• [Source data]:
○ ○ ○ ○ ○

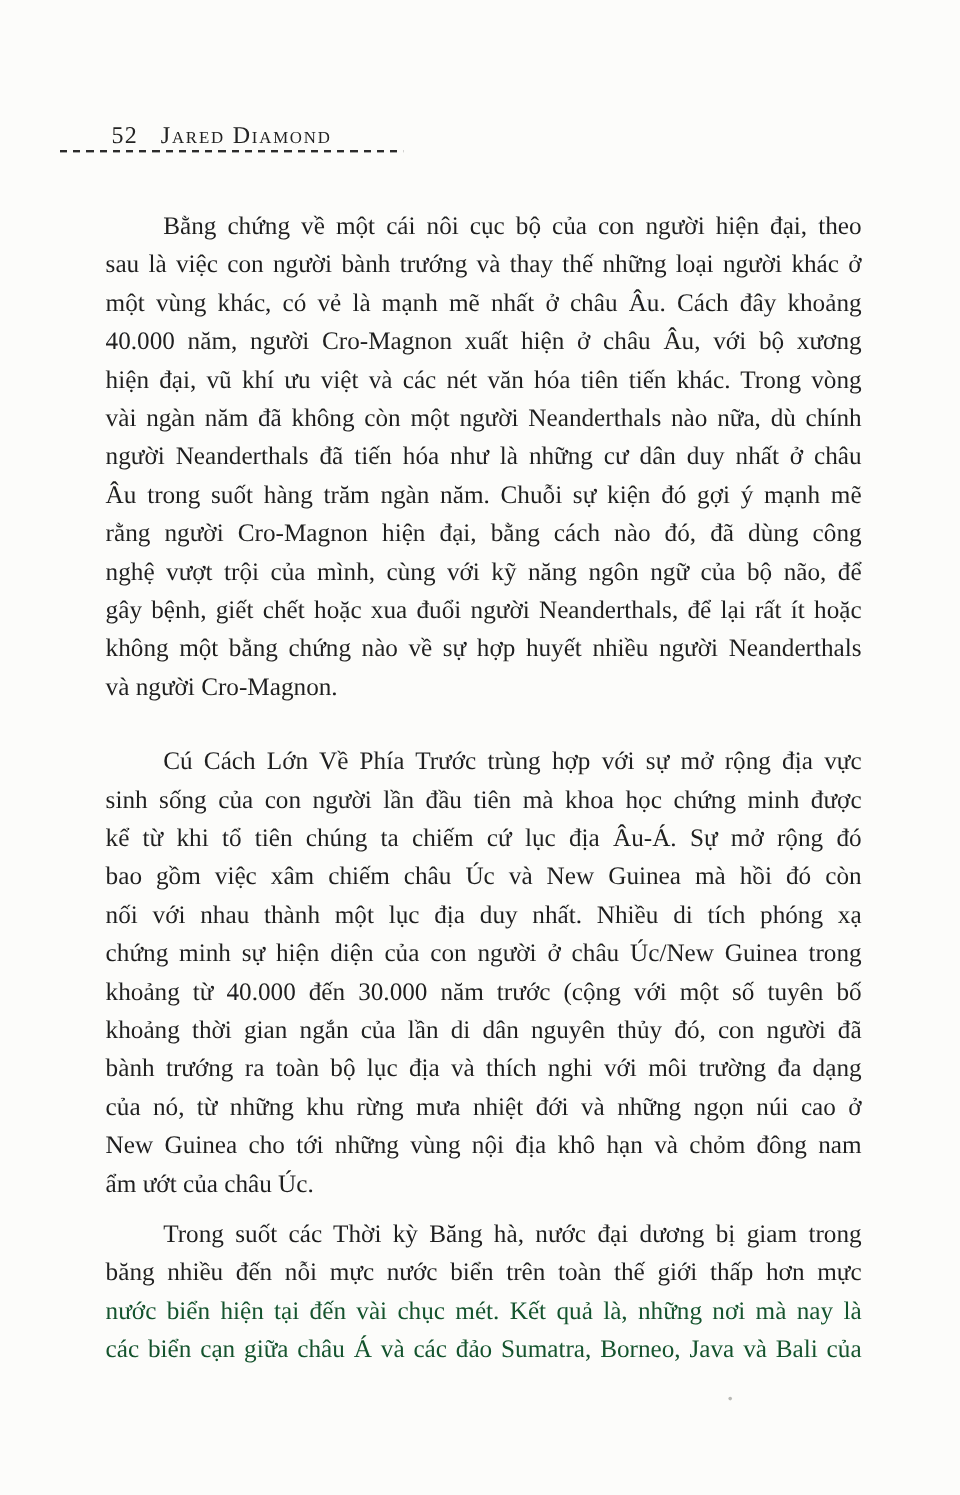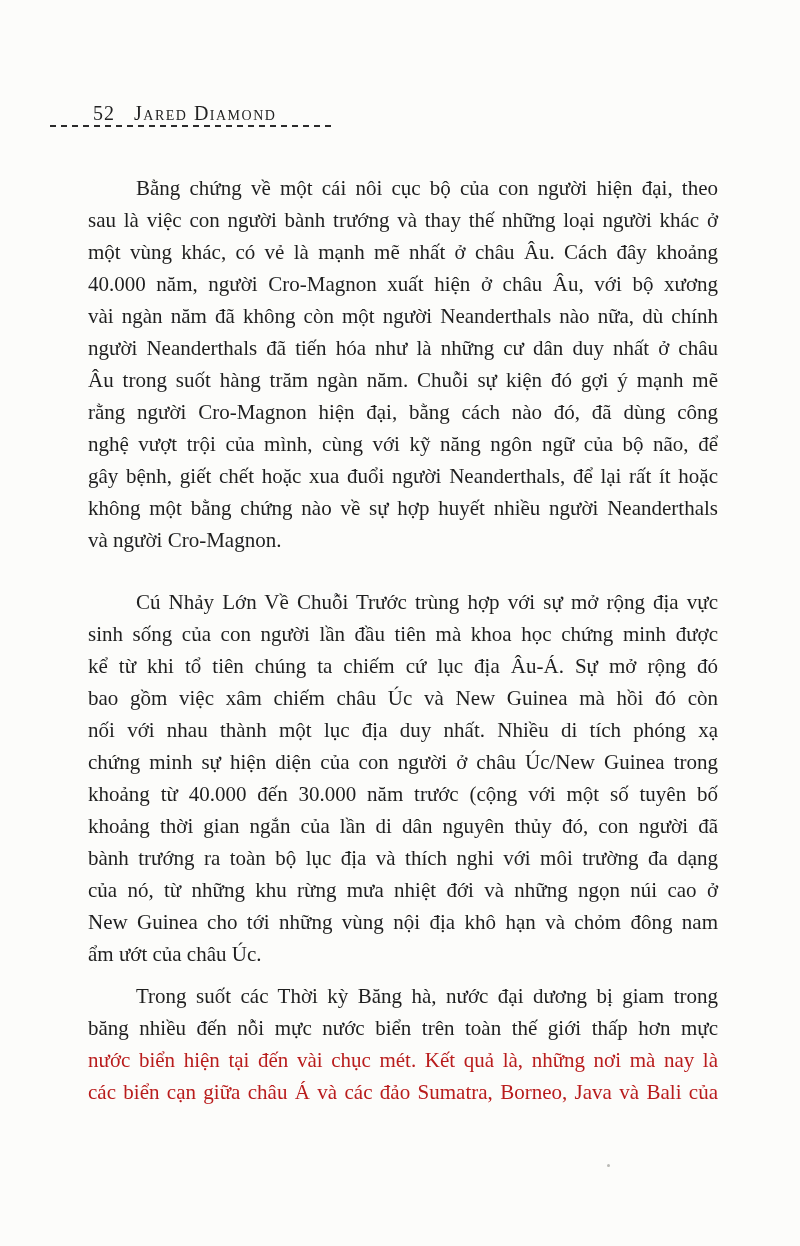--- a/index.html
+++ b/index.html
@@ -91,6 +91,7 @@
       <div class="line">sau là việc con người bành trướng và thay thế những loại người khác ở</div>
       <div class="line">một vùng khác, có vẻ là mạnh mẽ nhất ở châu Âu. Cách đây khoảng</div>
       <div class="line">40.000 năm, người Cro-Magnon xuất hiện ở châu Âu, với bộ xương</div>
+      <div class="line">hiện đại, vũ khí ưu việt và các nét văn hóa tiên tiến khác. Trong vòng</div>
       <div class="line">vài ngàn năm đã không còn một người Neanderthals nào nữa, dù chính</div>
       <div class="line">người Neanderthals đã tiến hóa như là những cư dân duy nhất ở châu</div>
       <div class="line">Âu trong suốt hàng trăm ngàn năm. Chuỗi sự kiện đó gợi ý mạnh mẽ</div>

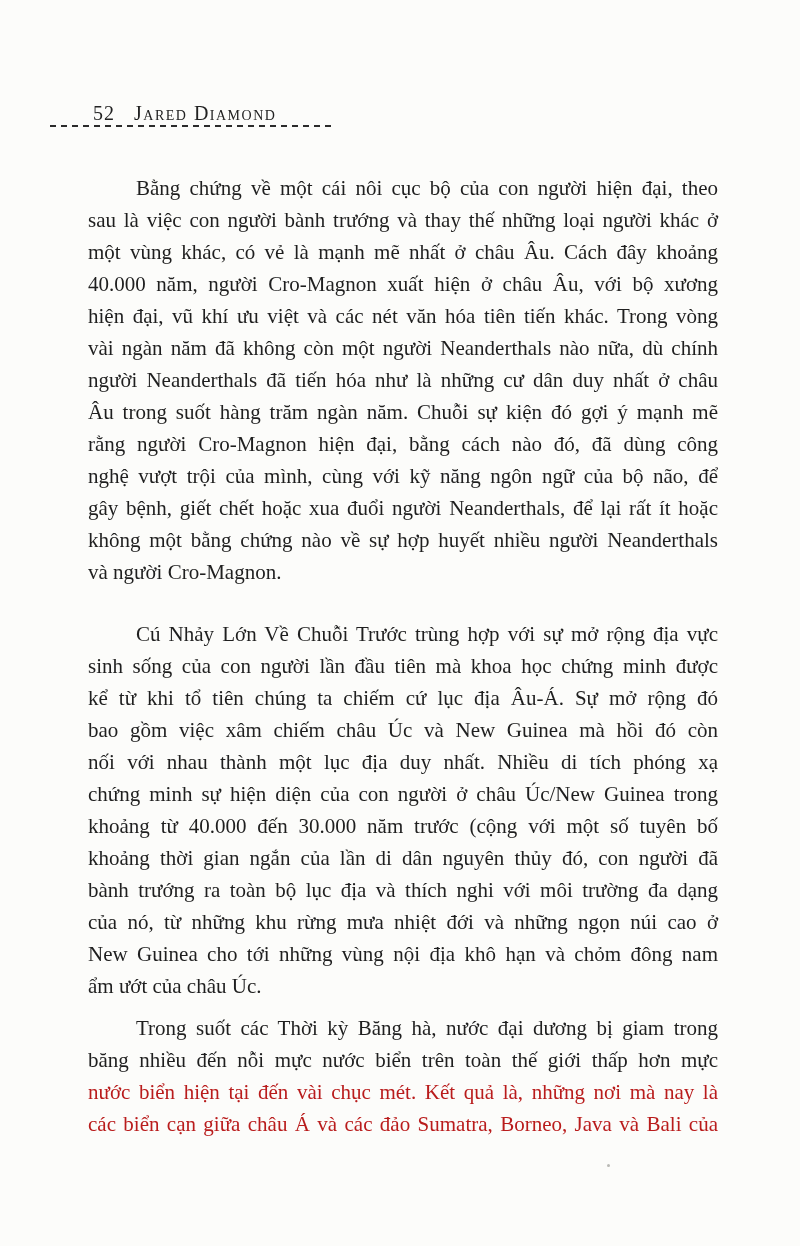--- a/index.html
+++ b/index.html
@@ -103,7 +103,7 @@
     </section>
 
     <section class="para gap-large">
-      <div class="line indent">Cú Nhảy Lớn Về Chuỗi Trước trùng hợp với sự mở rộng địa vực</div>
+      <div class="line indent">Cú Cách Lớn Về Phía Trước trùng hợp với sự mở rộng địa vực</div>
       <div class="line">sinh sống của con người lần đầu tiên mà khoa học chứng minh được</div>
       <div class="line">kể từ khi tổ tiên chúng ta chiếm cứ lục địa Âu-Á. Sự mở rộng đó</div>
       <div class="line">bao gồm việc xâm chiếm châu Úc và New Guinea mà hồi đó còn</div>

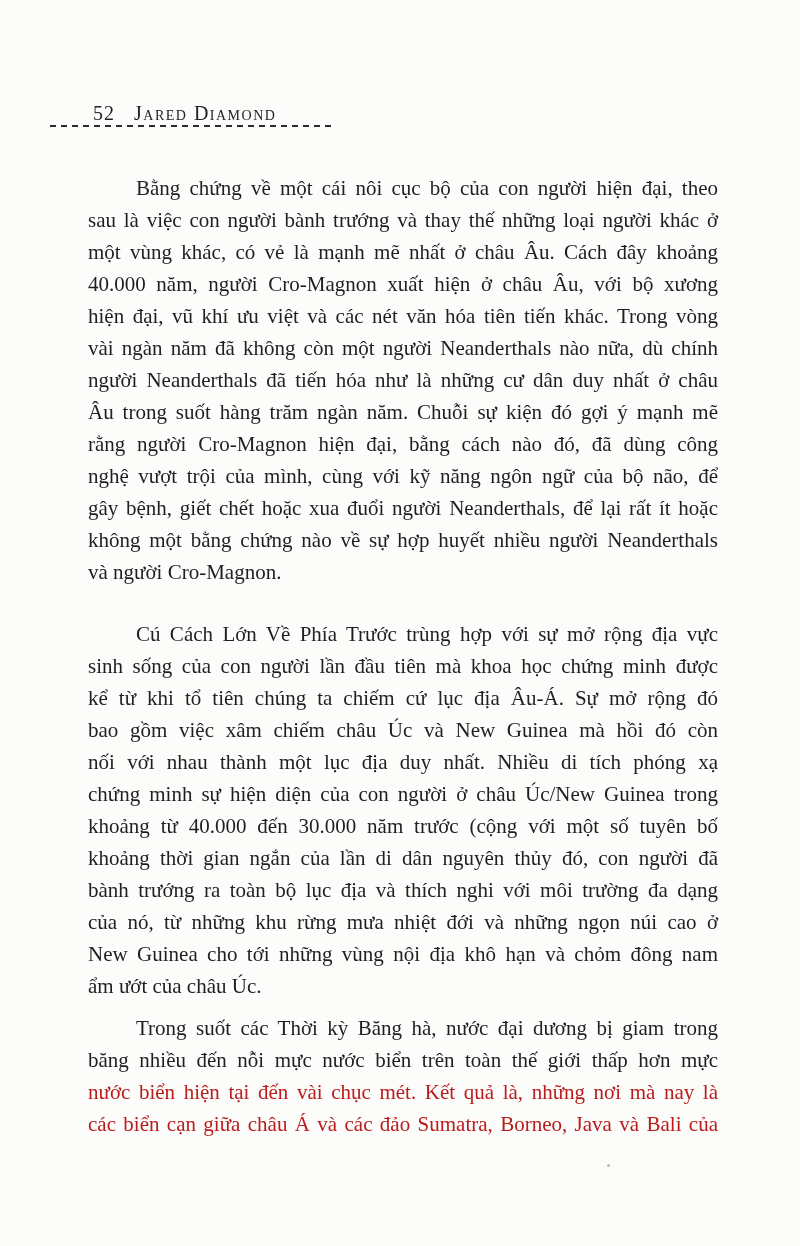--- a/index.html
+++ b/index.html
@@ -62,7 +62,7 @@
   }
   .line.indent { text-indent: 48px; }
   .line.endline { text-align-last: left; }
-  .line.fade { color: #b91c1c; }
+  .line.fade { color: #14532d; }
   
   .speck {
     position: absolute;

○ ○ ○ ○ ○

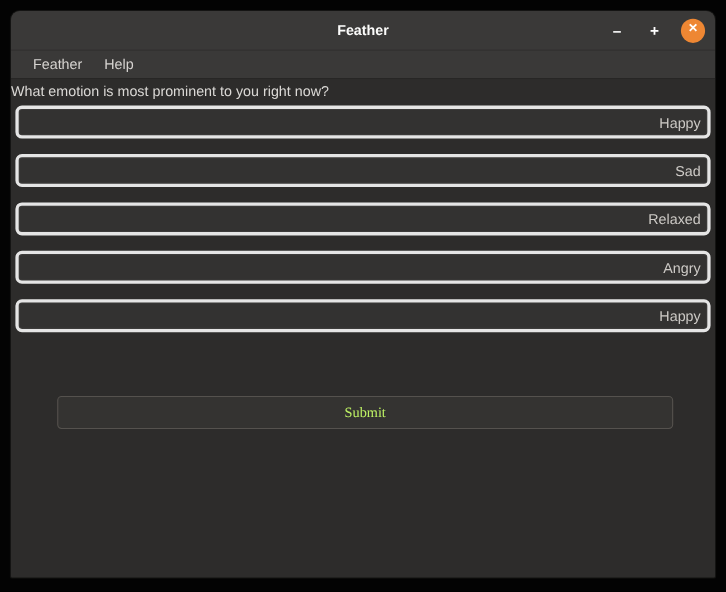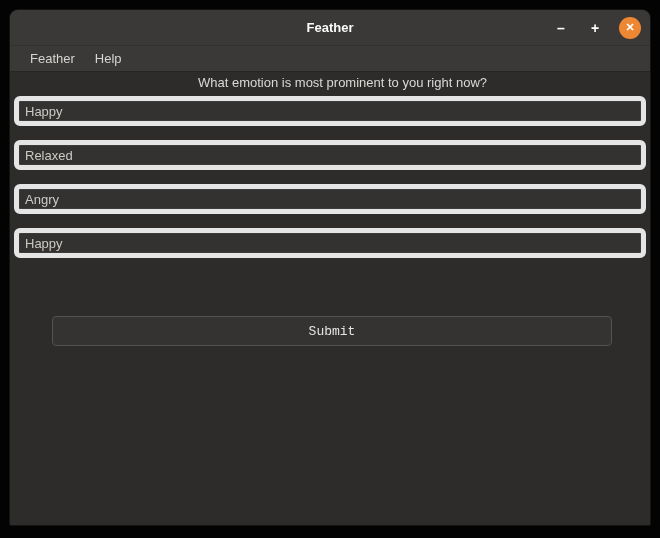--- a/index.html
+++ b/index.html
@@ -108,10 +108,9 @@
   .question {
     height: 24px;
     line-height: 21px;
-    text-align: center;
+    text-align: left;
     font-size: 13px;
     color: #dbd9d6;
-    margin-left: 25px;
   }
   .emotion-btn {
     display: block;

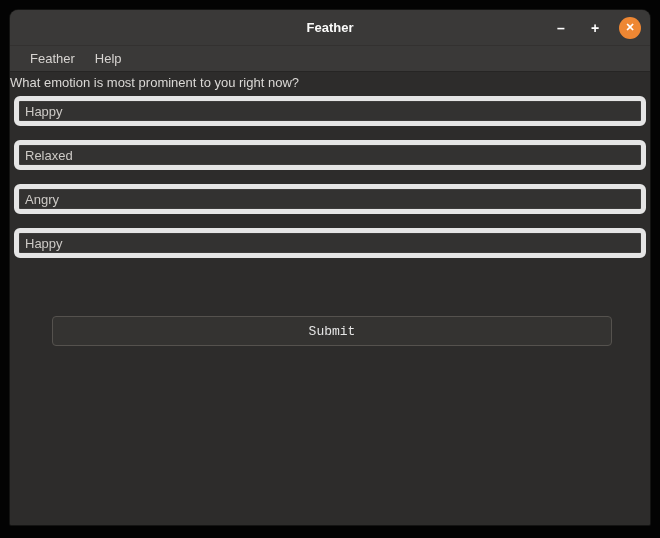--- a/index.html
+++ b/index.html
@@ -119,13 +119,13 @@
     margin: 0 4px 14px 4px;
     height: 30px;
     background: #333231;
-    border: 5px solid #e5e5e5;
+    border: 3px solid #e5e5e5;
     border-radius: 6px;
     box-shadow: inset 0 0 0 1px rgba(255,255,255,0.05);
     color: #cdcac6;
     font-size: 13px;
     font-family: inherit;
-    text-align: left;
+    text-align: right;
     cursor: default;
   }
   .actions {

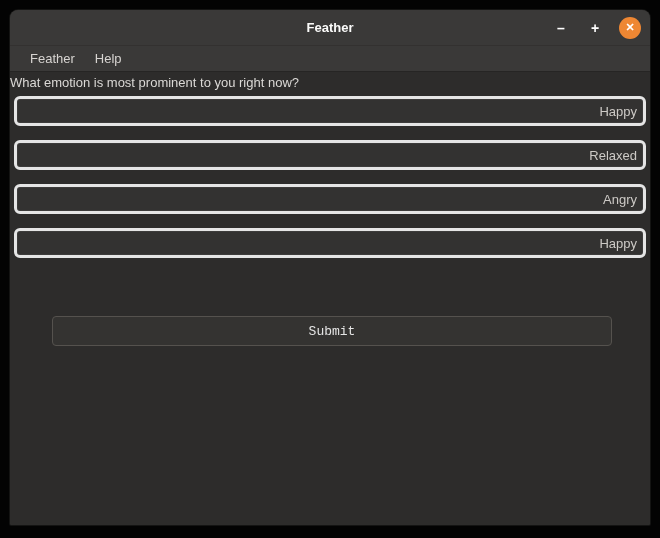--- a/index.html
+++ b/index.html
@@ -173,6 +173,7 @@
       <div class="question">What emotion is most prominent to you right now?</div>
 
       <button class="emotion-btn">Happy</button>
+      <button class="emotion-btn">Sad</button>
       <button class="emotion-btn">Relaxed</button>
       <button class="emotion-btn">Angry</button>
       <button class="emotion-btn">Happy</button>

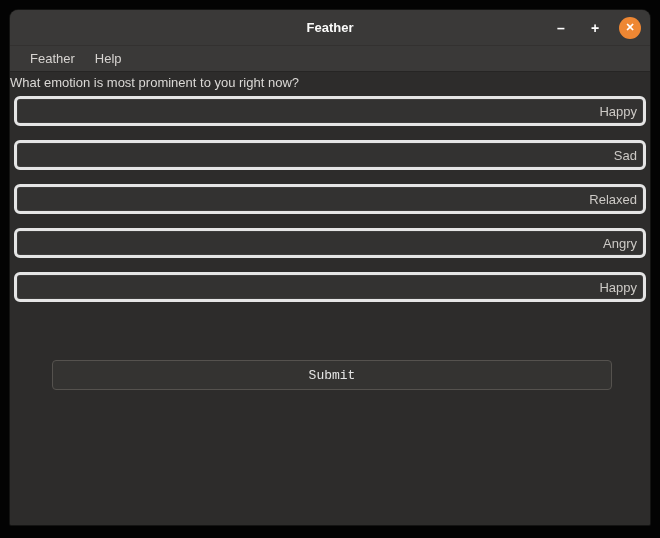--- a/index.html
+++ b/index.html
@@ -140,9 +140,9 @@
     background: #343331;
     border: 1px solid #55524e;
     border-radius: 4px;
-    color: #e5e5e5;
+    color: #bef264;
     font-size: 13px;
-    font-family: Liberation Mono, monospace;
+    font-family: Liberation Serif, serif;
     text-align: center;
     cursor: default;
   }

○ ○ ○ ○ ○

• [Brief]: Write out each line above with the word "indent".

• [Reply to the task]:
-      <div class="line indent">Cú Nhảy Lớn Về Chuỗi Trước trùng hợp với sự mở rộng địa vực</div>
+      <div class="line indent">Cú Cách Lớn Về Phía Trước trùng hợp với sự mở rộng địa vực</div>
   .line.indent { text-indent: 48px; }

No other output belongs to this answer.